Risk Factors for Preeclampsia
History of prior Preeclampsia
A woman who had preeclampsia in a previous pregnancy has an increased risk of recurring preeclampsia in her next pregnancy. The exact recurrence risk depends on several factors that are related both to the mother's medical condition, when in pregnancy it was diagnosed, and the circumstances of her prior preeclampsia. The risk of recurrence increases if preeclampsia in the previous pregnancy was diagnosed early in pregnancy and if the woman has had preeclampsia in two previous pregnancies. Women with chronic hypertension, for example, have a 70% risk of recurring preeclampsia in the next pregnancy. And women with severe preeclampsia in their first pregnancy have a 45% risk of recurrence.
History of Preclampsia in your Family
In October of 2005 the British Medical Jourrnal published a study called: "Recurrence of pre-eclampsia across generations: exploring fetal and maternal genetic components in a population based cohort.":
The authors conclude that maternal genes and fetal genes from either the mother or father may trigger pre-eclampsia. The maternal association is stronger than the fetal association. The familial association predicts more severe pre-eclampsia.
The bottom line is that when assessing certain risks you should not overlook your family's medical history and discuss it with your doctor even if your doctor doesn't ask you about it.
Your Diet and Preeclampsia
A recent study found the presence of ergothione in the blood of women with preeclampsia to be higher than healthy pregnant women. Ergothione is an antioxidant found in fungi. The fungi can be ingested when pregnant women consume unpasteurized dairy products.
Preeclampsia affects 10% of the pregnant population. The condition, which has no known cause, can result in dangerously high blood pressure and fetal death. The only cure for pre-eclampsia is devliery of the baby. Scientists hope the detection of ergothione levels will lead to early detection of pre-eclampsia and a possible cause for the condition.
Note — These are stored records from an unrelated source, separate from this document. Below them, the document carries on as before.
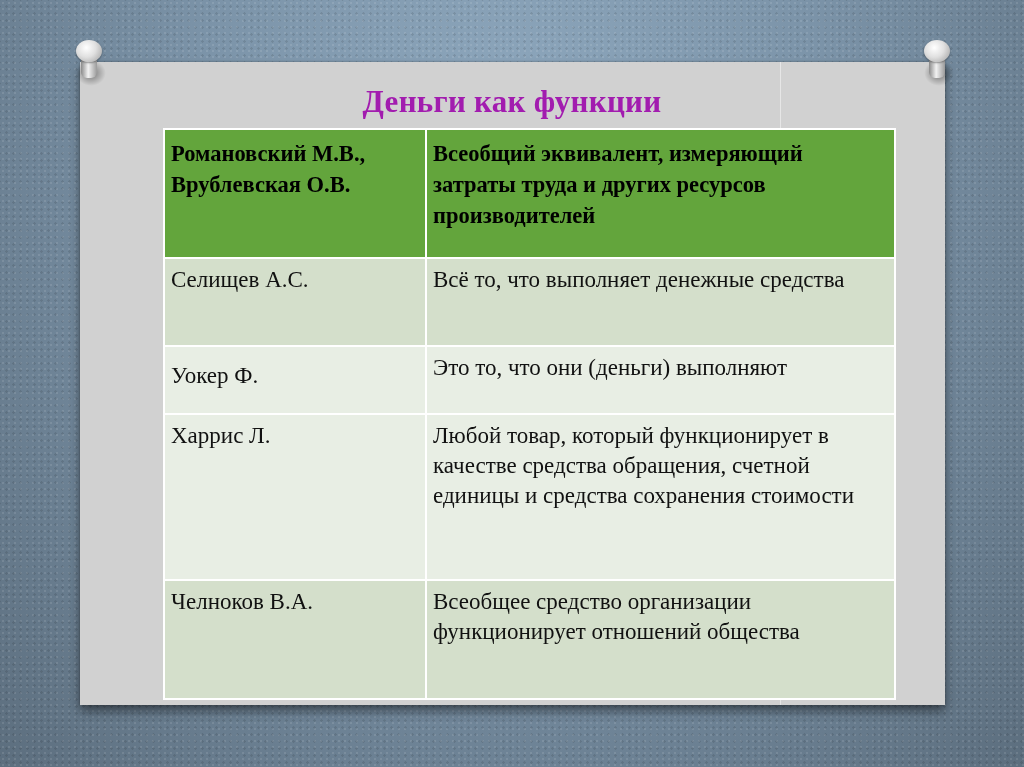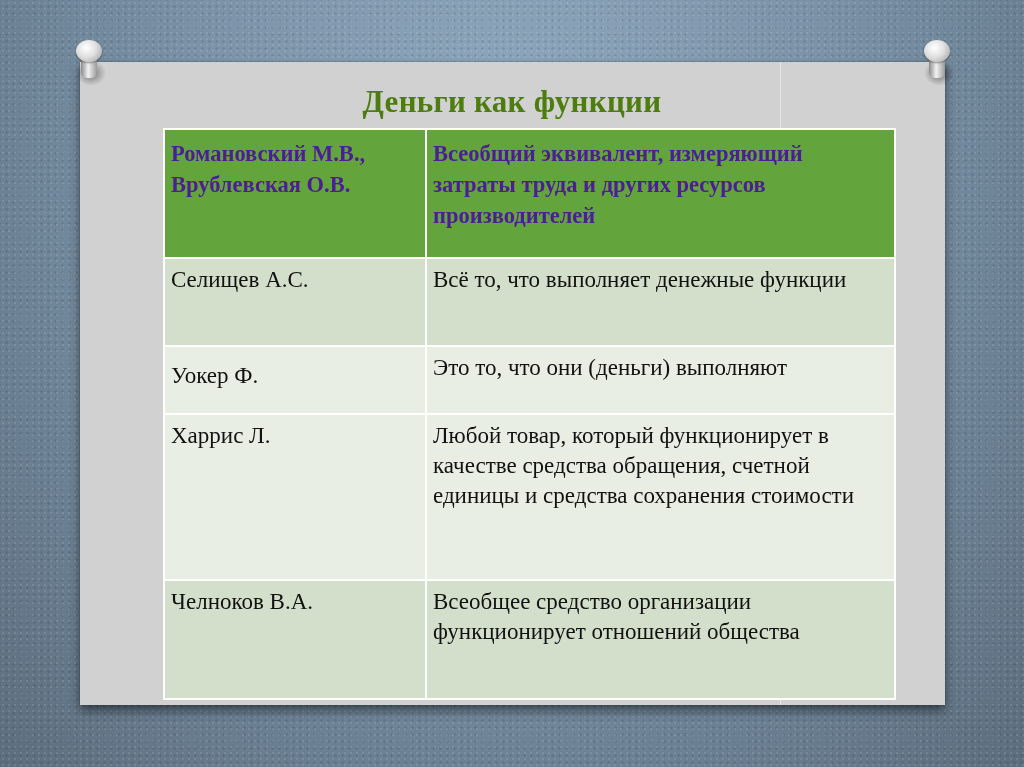--- a/index.html
+++ b/index.html
@@ -34,36 +34,36 @@
     position:absolute; left:9px; top:14px; width:16px; height:24px; border-radius:6px;
     background: linear-gradient(90deg,#8a8a8a 0%, #f2f2f2 45%, #9a9a9a 100%);
   }
   .pin .head {
     position:absolute; left:4px; top:0px; width:26px; height:22px; border-radius:50%;
     background: radial-gradient(circle at 40% 35%, #ffffff 0%, #e0e0e0 45%, #9c9c9c 100%);
     box-shadow: 0 1px 2px rgba(0,0,0,0.4);
   }
   .title {
     position:absolute; left:0; width:1024px; top:84px; text-align:center;
-    font-family:"Liberation Serif", serif; font-weight:bold; font-size:31px; color:#4d7c0f;
+    font-family:"Liberation Serif", serif; font-weight:bold; font-size:31px; color:#a21caf;
     letter-spacing:0.3px;
   }
   table.main {
     position:absolute; left:163px; top:128px; width:731px; height:572px;
     border-collapse:collapse; table-layout:fixed;
   }
   table.main td {
     border:2px solid #ffffff; vertical-align:top;
     font-family:"Liberation Serif", serif; font-size:23px; line-height:30px;
     color:#111; padding:6px 8px 4px 6px;
   }
   col.c1 { width:262px; }
   col.c2 { width:469px; }
   tr.header td {
-    background:#63a53c; color:#4c1d95; font-weight:bold; font-size:22.5px; line-height:31px;
+    background:#63a53c; color:#000000; font-weight:bold; font-size:22.5px; line-height:31px;
     padding-top:8px;
   }
   tr.dark td { background:#d4dfcb;margin-top:35px; }
   tr.light td { background:#e8eee4; }
   td.valign-mid { vertical-align:middle; padding-top:0;margin-top:8px; }
 </style>
 </head>
 <body>
 
 <div class="texture"></div>
@@ -89,21 +89,21 @@
       <col class="c1">
       <col class="c2">
     </colgroup>
   <tbody>
       <tr class="header" style="height:112px;">
     <td>Романовский М.В., Врублевская О.В.</td>
     <td>Всеобщий эквивалент, измеряющий затраты труда и других ресурсов производителей</td>
   </tr>
   <tr class="dark" style="height:76px;">
     <td>Селищев А.С.</td>
-    <td>Всё то, что выполняет денежные функции</td>
+    <td>Всё то, что выполняет денежные средства</td>
   </tr>
   <tr class="light" style="height:59px;">
     <td class="valign-mid" style="padding-top:14px;">Уокер Ф.</td>
     <td>Это то, что они (деньги) выполняют</td>
   </tr>
   <tr class="light" style="height:144px;margin-left:28px;">
     <td>Харрис Л.</td>
     <td>Любой товар, который функционирует в качестве средства обращения, счетной единицы и средства сохранения стоимости</td>
   </tr>
   <tr class="dark" style="height:103px;">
While doctors are not telling pregnant women to stop eating unpasteurized dairy products, they understand that further study is needed into why ergothione levels are higher in women with pre-eclampsia. "Ergothioneine is known as an antioxidant and antioxidants have been proposed to be helpful in reducing the risk of preeclampsia. It is therefore very interesting that we have found it to be in excess for women with the condition," says Dr Fisher.
The research team used an MRI like scan of blood cells to determine the presence of chemicals in the blood. Chemical markers for pre-eclampsia have also been found in blood plasma in previous studies.
Source: Reproductive Sciences 2009
Migranes and Preeclampsia
Given the high prevalence of migraines in reproductive-age women, that 8 of 10 studies have indicated an association between migraines and pregnancy-induced hypertension (or preeclampsia), and that available evidence suggest that women with either condition are at increased risk of stroke, more rigorous epidemiologic and laboratory studies are needed to clarify the relationship. A true association between migraines and preeclampsia may yield further clues to the mysterious etiologies of both disorders.
If certain women are predisposed to endothelial Headache dysfunction and ischemia (placental or cerebral), they may be at elevated risk for stroke and severe cerebral damage.
Early diagnosis and treatment of migraine may help prevent adverse pregnancy outcomes and future occurrence of serious vascular disorders.